### Work to be completed
Could you print, exactly as they stand, the lines from the one holding "- Scan for mere, eller" to the end of the data below, and nothing more?

### Data provided

____________

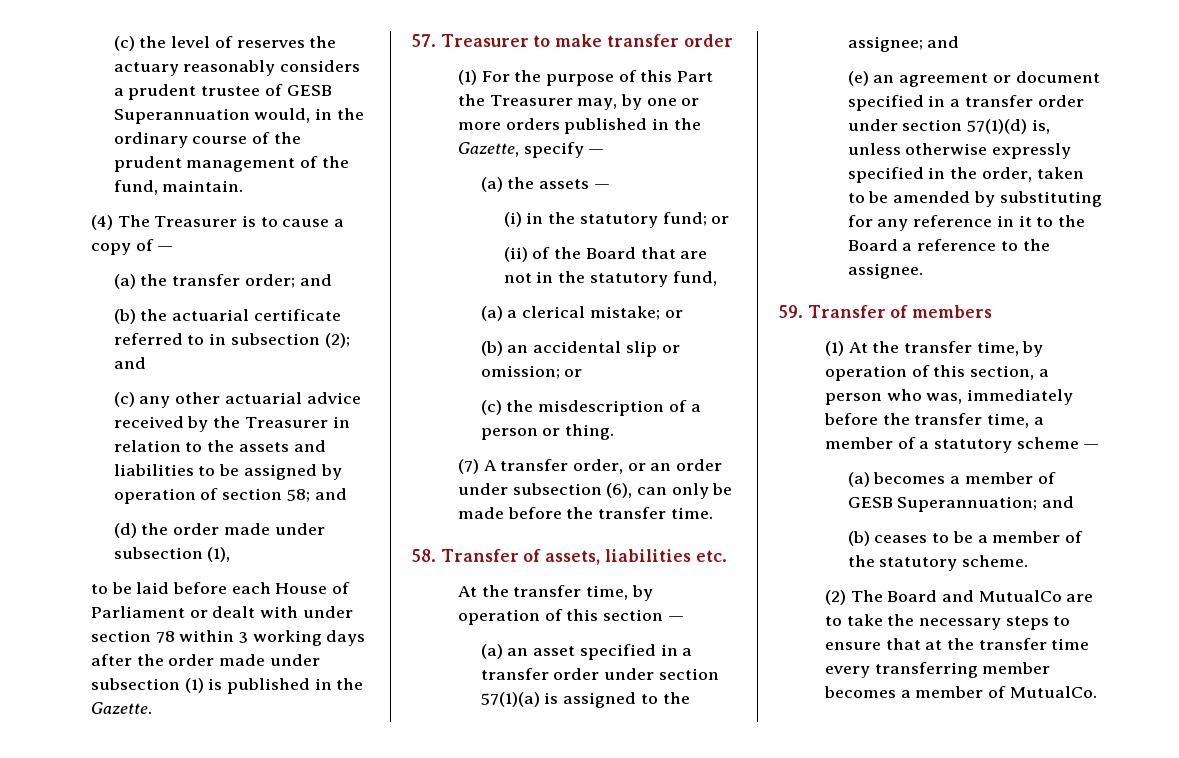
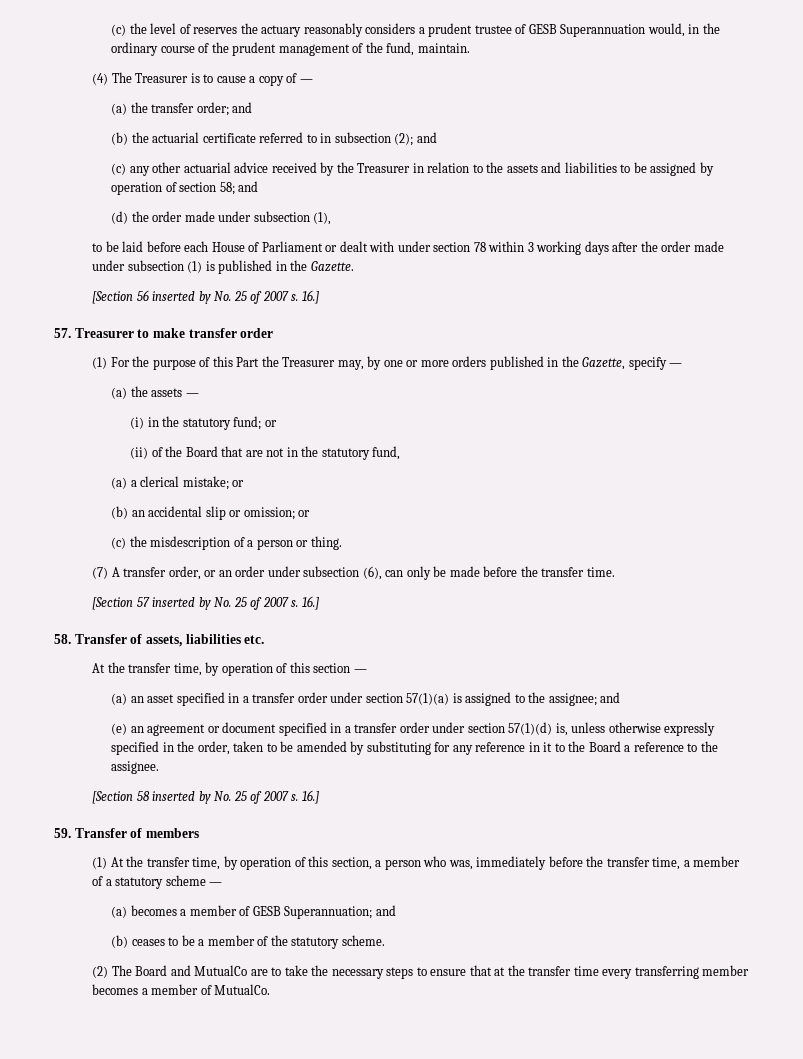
+ [Section 56 inserted by No. 25 of 2007 s. 16.]
+ [Section 57 inserted by No. 25 of 2007 s. 16.]
+ [Section 58 inserted by No. 25 of 2007 s. 16.]

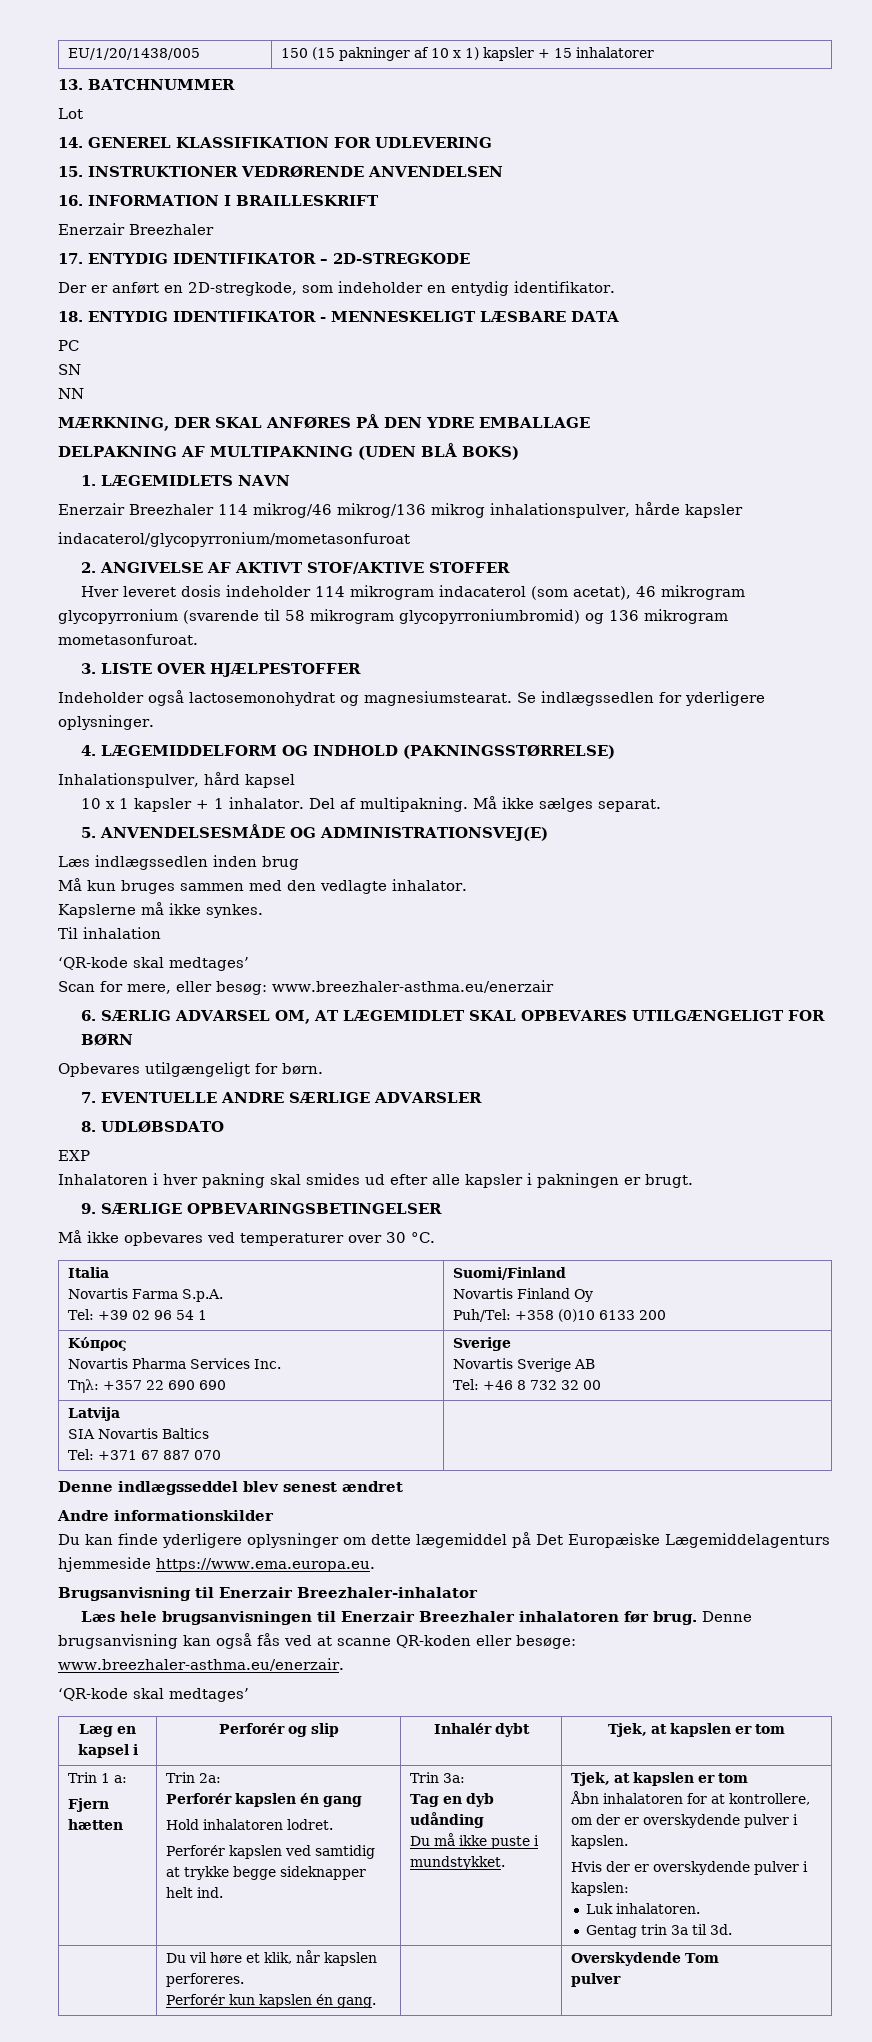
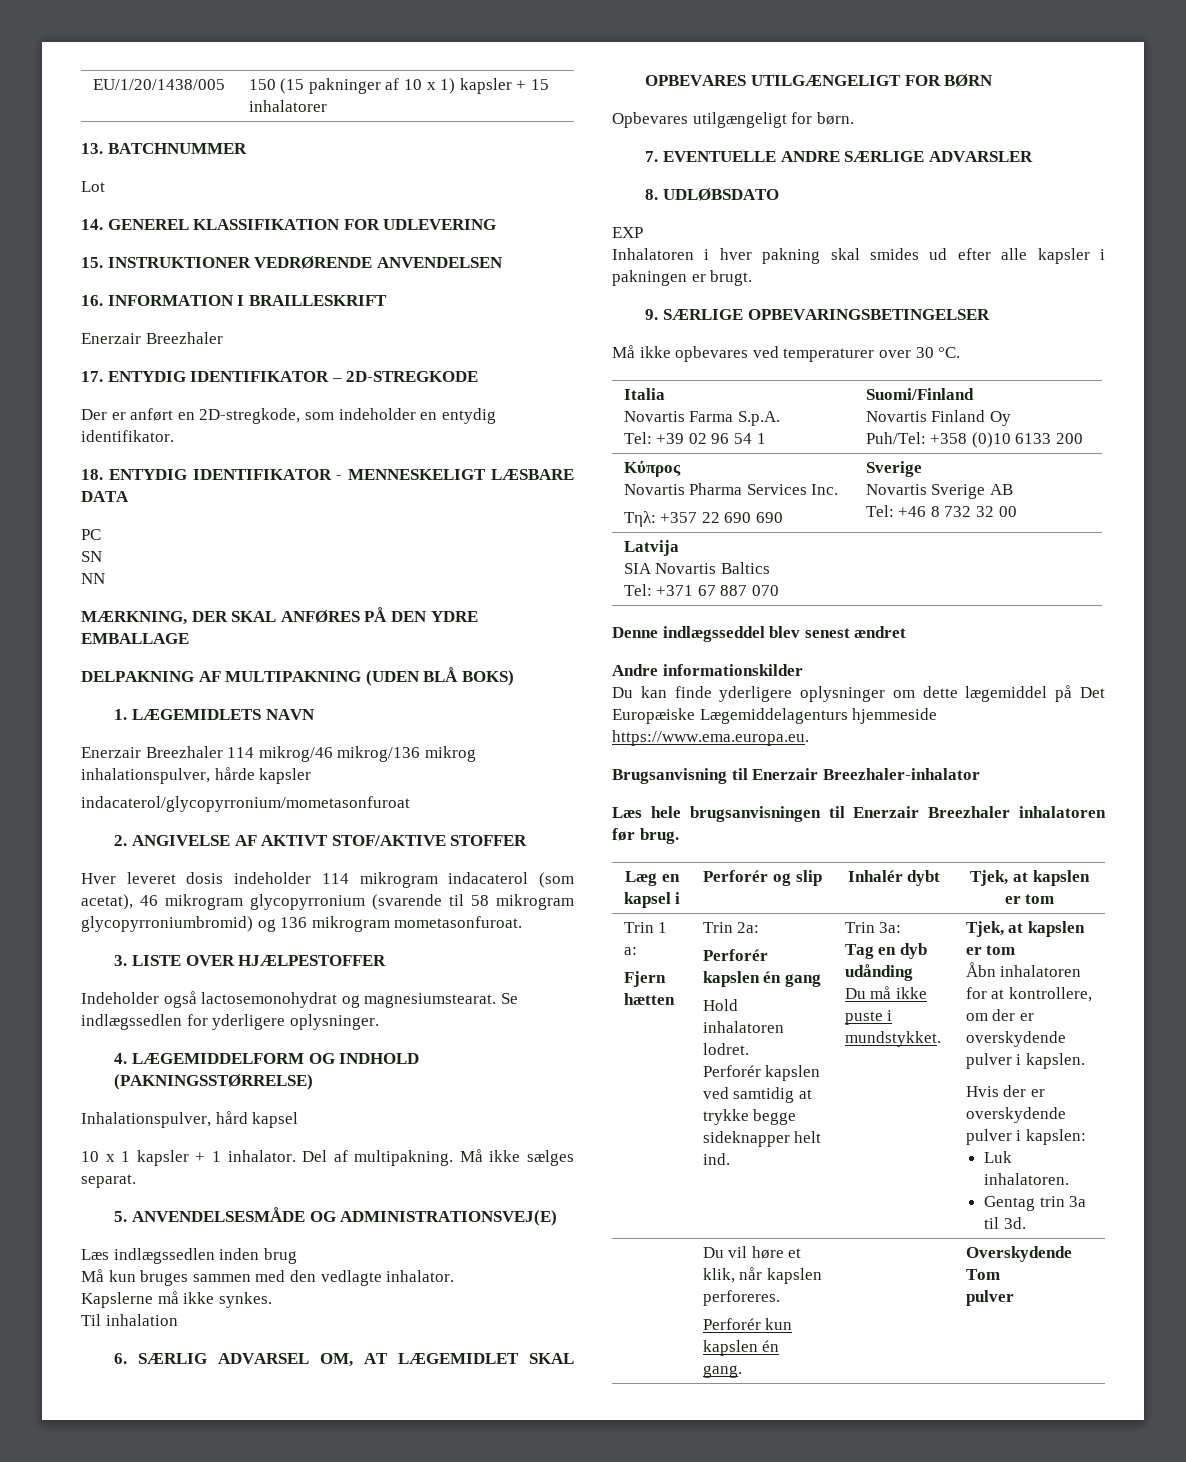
  Til inhalation
- ‘QR-kode skal medtages’
- Scan for mere, eller besøg: www.breezhaler-asthma.eu/enerzair
- Denne brugsanvisning kan også fås ved at scanne QR-koden eller besøge: www.breezhaler-asthma.eu/enerzair.
- ‘QR-kode skal medtages’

____________

### Result
- Scan for mere, eller besøg: www.breezhaler-asthma.eu/enerzair
- Denne brugsanvisning kan også fås ved at scanne QR-koden eller besøge: www.breezhaler-asthma.eu/enerzair.
- ‘QR-kode skal medtages’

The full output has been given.